Rainer Krebs (S.M. IEEE, member CIGRE, VDE and IEC) studied Electrical Engineering at the Friedrich-Alexander University Erlangen, Germany. In 1990 he got his PHD from the same University and started with Siemens AG. He worked on numerous national and international technical and scientific projects. He is “Principal Expert” and head of the Siemens PTI department “Protection, Operation and Control System Studies”. He is author/co-author of more than 240 scientific papers and inventor with more than 10 patents. Since 2008 he is honorary professor at the Otto-von-Guericke University Magdeburg and since 2016 Member of the advisory board. In 2018 he got the “Siemens Top-Innovator” Award.
Ashok Gopalakrishnan has over 22 years of experience in power system analysis, with a focus on protection and control consulting services. He is presently the engineering director of the PSS®CAPE software team, with overall business responsibility for the product. At Siemens, he has also led the US-based Protection and Control consulting group. Prior to joining Siemens in 2018, Dr. Gopalakrishnan held positions of increasing responsibility over four years at Quanta Technology, LLC. His contributions at Quanta included providing technical leadership and project management for several protection and control projects, as well as serving as a key account advisor for large investor-owned utilities. From 1999 to 2014, Dr. Gopalakrishnan was with Electrocon International, Inc. (now part of Siemens) and was a key member of the engineering team that developed the PSS®CAPE software. He is a senior member of the IEEE.

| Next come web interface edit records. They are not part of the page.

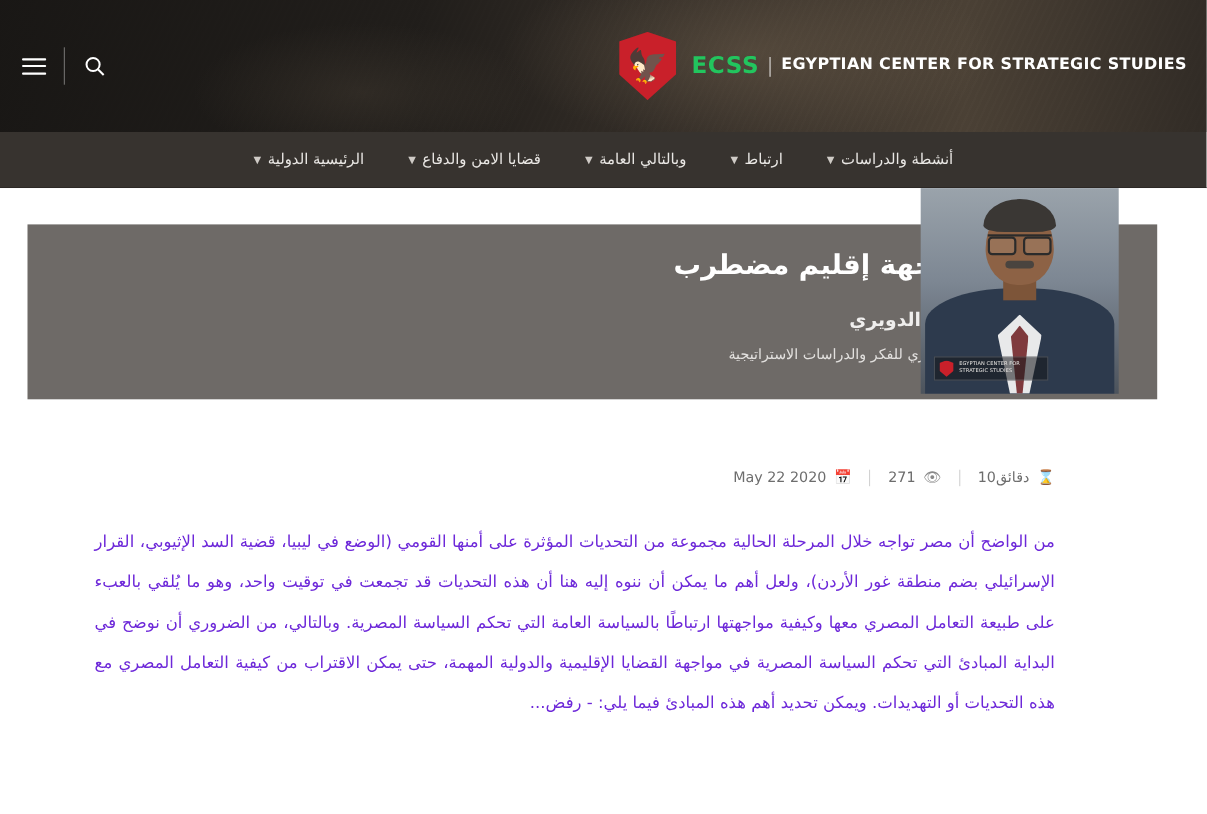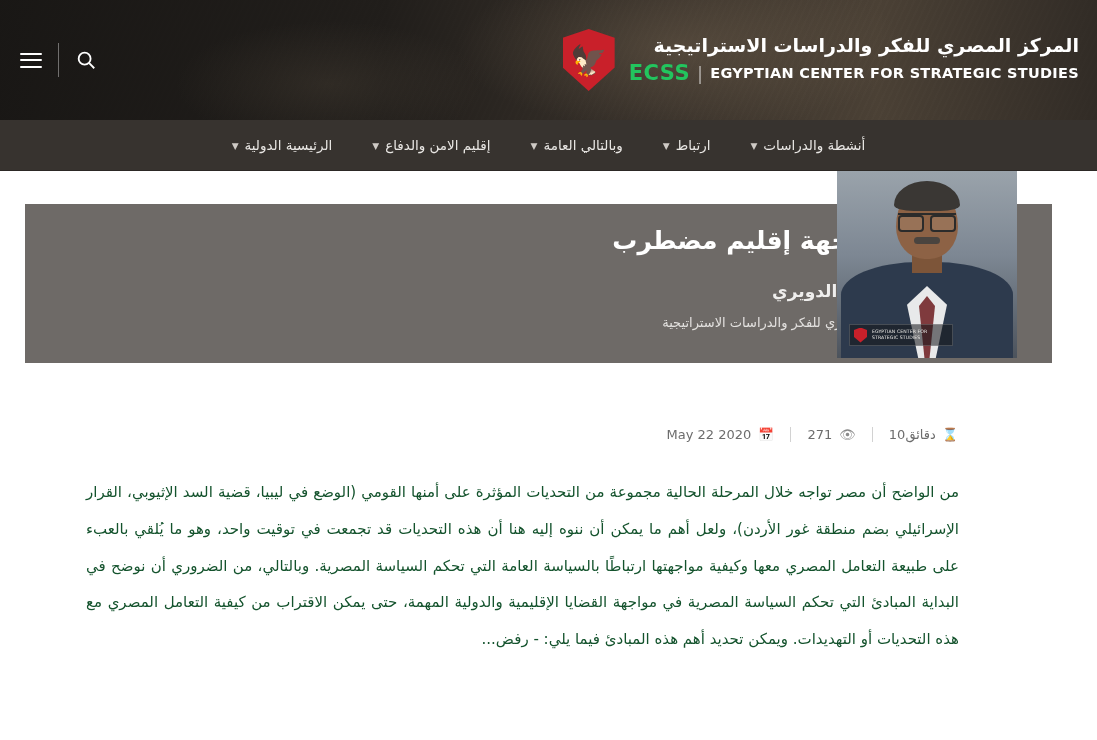--- a/index.html
+++ b/index.html
@@ -321,21 +321,21 @@
     width: 1px; height: 15px;
     background: #d2d2d2;
     margin: 0 16px;
   }
   .meta-ico { color: #8a8a8a; font-size: 13px; line-height: 1; }
 
   
   .article {
     direction: rtl;
     text-align: justify;
-    color: #14532d;
+    color: #6d28d9;
     font-size: 15px;
     line-height: 2.45;
     padding: 32px 138px 0 86px;
   }
   .article p { margin: 0; }
 </style>
 </head>
 <body>
 
 <div class="header">
@@ -354,21 +354,20 @@
         <div class="burger">
           <span></span>
             <span></span>
             <span></span>
         </div>
       </div>
     </div>
 
     <div class="brand">
       <div class="brand-text">
-        <div class="brand-ar">المركز المصري للفكر والدراسات الاستراتيجية</div>
         <div class="brand-en-row">
           <span class="brand-ecss">ECSS</span>
           <span class="brand-sep">|</span>
           <span class="brand-en">EGYPTIAN CENTER FOR STRATEGIC STUDIES</span>
         </div>
       </div>
       <div class="brand-logo">
         <div class="logo-shield"></div>
         <div class="logo-bird">🦅</div>
       </div>
@@ -385,21 +384,21 @@
     </li>
     <li class="nav-item">
       <span>ارتباط</span>
       <span class="caret">▼</span>
     </li>
     <li class="nav-item">
       <span>وبالتالي العامة</span>
       <span class="caret">▼</span>
     </li>
     <li class="nav-item">
-      <span>إقليم الامن والدفاع</span>
+      <span>قضايا الامن والدفاع</span>
       <span class="caret">▼</span>
     </li>
     <li class="nav-item">
       <span>الرئيسية الدولية</span>
       <span class="caret">▼</span>
     </li>
   </ul>
 </nav>
 
 <div class="page">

Yaming Zhu (Ph.D.) received the B.S. from Tsinghua University, P.R. China, in 1989, the M.S. from the Graduate School of Nanjing Automation Research Institute, P.R. China, in 1992, and the Ph.D. from Washington State University, Pullman, WA in 2002, all in Electrical Engineering. He is currently a Senior Key Expert and Technical Manager in the Power System Consulting department at Siemens PTI. He has managed various transmission planning studies, NERC Compliance studies, and protection coordination studies.

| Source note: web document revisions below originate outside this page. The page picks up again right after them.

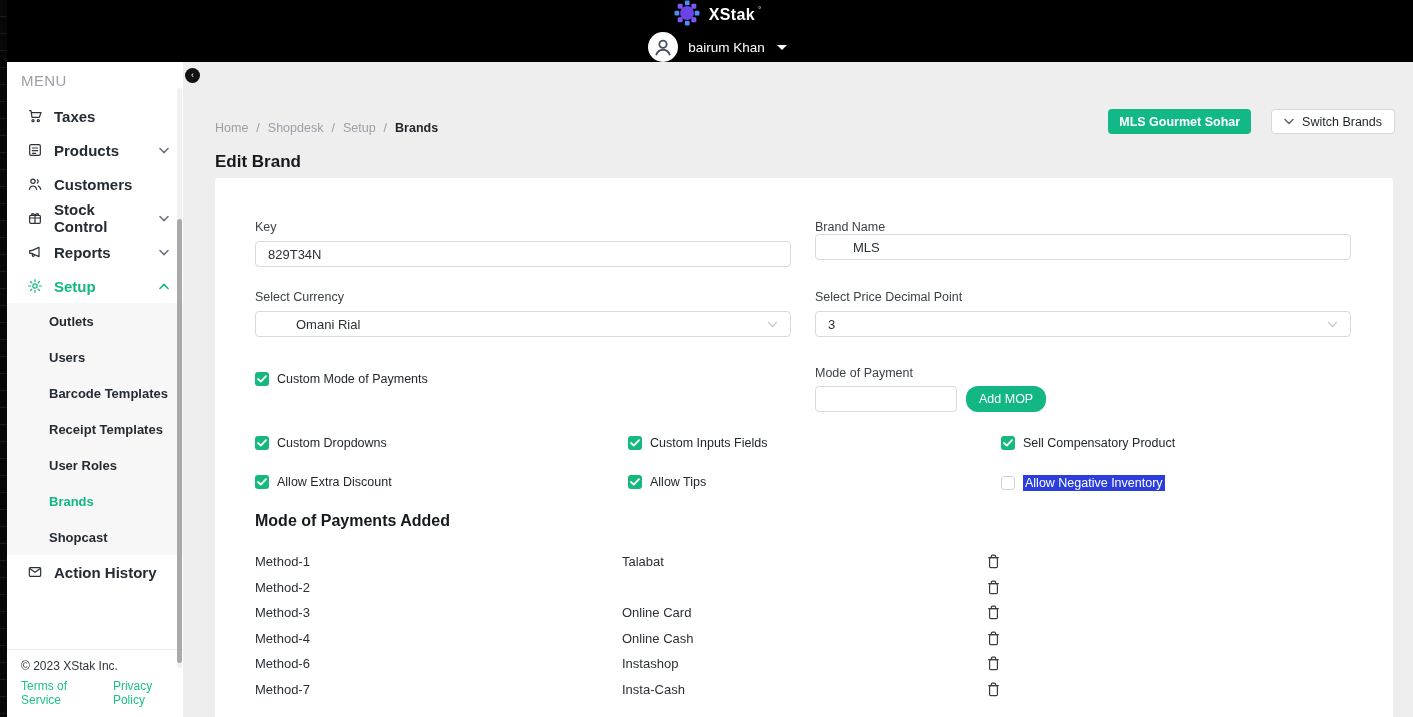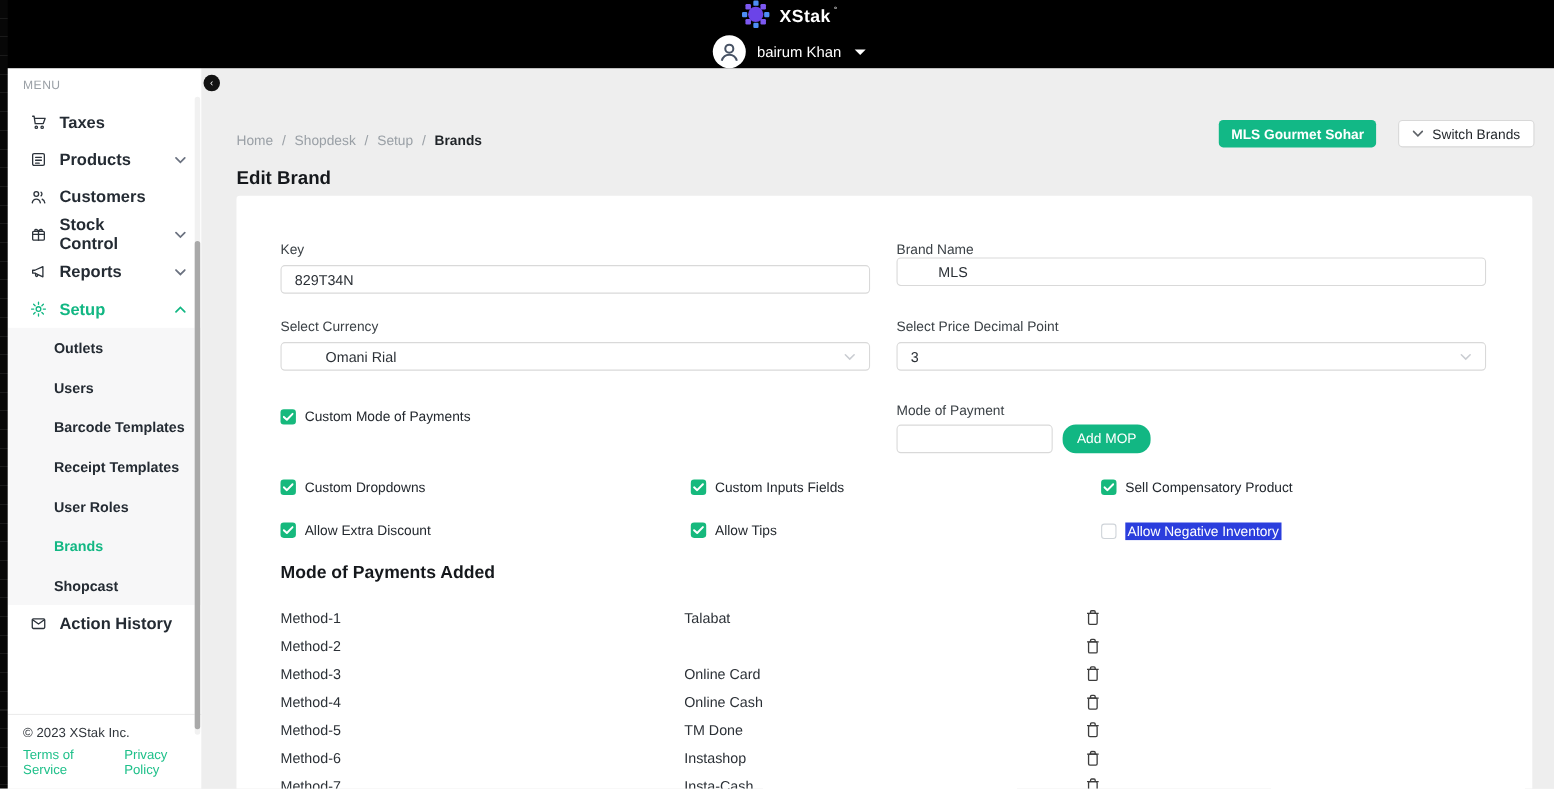--- a/index.html
+++ b/index.html
@@ -15,21 +15,21 @@
     display:flex; align-items:center; justify-content:space-between; padding:0 26px 0 48px; z-index:10;flex-direction:column; }
   .logo-wrap { display:flex; align-items:center; gap:9px; }
   .logo-text { color:#fff; font-size:16px; font-weight:700; letter-spacing:.4px; position:relative; }
   .user-wrap { display:flex; align-items:center; gap:10px; color:#fff; font-size:13.5px; }
   .avatar { width:30px; height:30px; border-radius:50%; background:#fff; display:flex; align-items:center; justify-content:center; overflow:hidden; }
   .caret-down { width:0; height:0; border-left:5px solid transparent; border-right:5px solid transparent; border-top:5px solid #fff; margin-left:2px; }
 
   
   .sidebar { position:absolute; left:7px; top:62px; width:176px; height:655px; background:#fff; z-index:5;
     display:flex; flex-direction:column; }
-  .menu-label { padding:10px 4px 0 14px; font-size:11px; color:#9aa0a6; letter-spacing:.4px; }
+  .menu-label { padding:10px 4px 0 14px; font-size:15px; color:#9aa0a6; letter-spacing:.4px; }
   .nav { margin-top:10px; }
   .nav-item { height:34px; display:flex; align-items:center; gap:11px; padding:0 14px 0 20px;
     font-size:15px; font-weight:700; color:#242b33; cursor:pointer; }
   .nav-item .nico { display:flex; width:16px; justify-content:center; color:#2c333b; }
   .nav-item .chev { margin-left:auto; display:flex; color:#6b7280; }
   .nav-item.active, .nav-item.active .nico, .nav-item.active .chev { color:#12b783; }
   .submenu { background:#f7f7f8; }
   .sub-item { height:36px; display:flex; align-items:center; padding-left:42px; font-size:13px; font-weight:700; color:#242b33; cursor:pointer; }
   .sub-item.active { color:#12b783; }
   .side-footer { margin-top:auto; border-top:1px solid #ececec; padding:9px 0 10px 14px; }
@@ -382,31 +382,20 @@
         <span class="pn">Online Cash</span>
         <span class="ptrash">
             <svg width="13" height="15" viewBox="0 0 13 15" fill="none" stroke="#3c3c3c" stroke-width="1.2">
               <path d="M1.2 3.6h10.6"></path>
               <path d="M4.4 3.6V2.2a1 1 0 0 1 1-1h2.2a1 1 0 0 1 1 1v1.4"></path>
               <rect x="2.6" y="3.6" width="7.8" height="10" rx="1.2"></rect>
             </svg>
           </span>
       </div>
       <div class="pay-row">
-        <span class="pm">Method-5</span>
-        <span class="pn">TM Done</span>
-        <span class="ptrash">
-            <svg width="13" height="15" viewBox="0 0 13 15" fill="none" stroke="#3c3c3c" stroke-width="1.2">
-              <path d="M1.2 3.6h10.6"></path>
-              <path d="M4.4 3.6V2.2a1 1 0 0 1 1-1h2.2a1 1 0 0 1 1 1v1.4"></path>
-              <rect x="2.6" y="3.6" width="7.8" height="10" rx="1.2"></rect>
-            </svg>
-          </span>
-      </div>
-      <div class="pay-row">
         <span class="pm">Method-6</span>
         <span class="pn">Instashop</span>
         <span class="ptrash">
             <svg width="13" height="15" viewBox="0 0 13 15" fill="none" stroke="#3c3c3c" stroke-width="1.2">
               <path d="M1.2 3.6h10.6"></path>
               <path d="M4.4 3.6V2.2a1 1 0 0 1 1-1h2.2a1 1 0 0 1 1 1v1.4"></path>
               <rect x="2.6" y="3.6" width="7.8" height="10" rx="1.2"></rect>
             </svg>
           </span>
       </div>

Wayne Dias has over 15 years of electric power utility experience. He oversees all technical, business development and marketing strategies of Grid Simulation products across the US and drives new client markets and develops strategies. He is hands-on with resolving complex customer requests and serves as a liaison to the Global Software team and developers. Prior to Siemens PTI, Wayne was at California ISO (Power Balancing Authority for PG&E, SCE and SDGE) where he served as a Real Time Generation Dispatcher directing and coordinating the economic and reliability operation of the CAISO bulk power electric system. He leads all technical software demonstration and workshops in the US market. Prior to California ISO, Wayne worked at Southern California Edison (SCE). He received his B.Sc. degree Electrical Engineering (2009), and his MBA degree (2016) at California State University, Sacramento, CA, USA.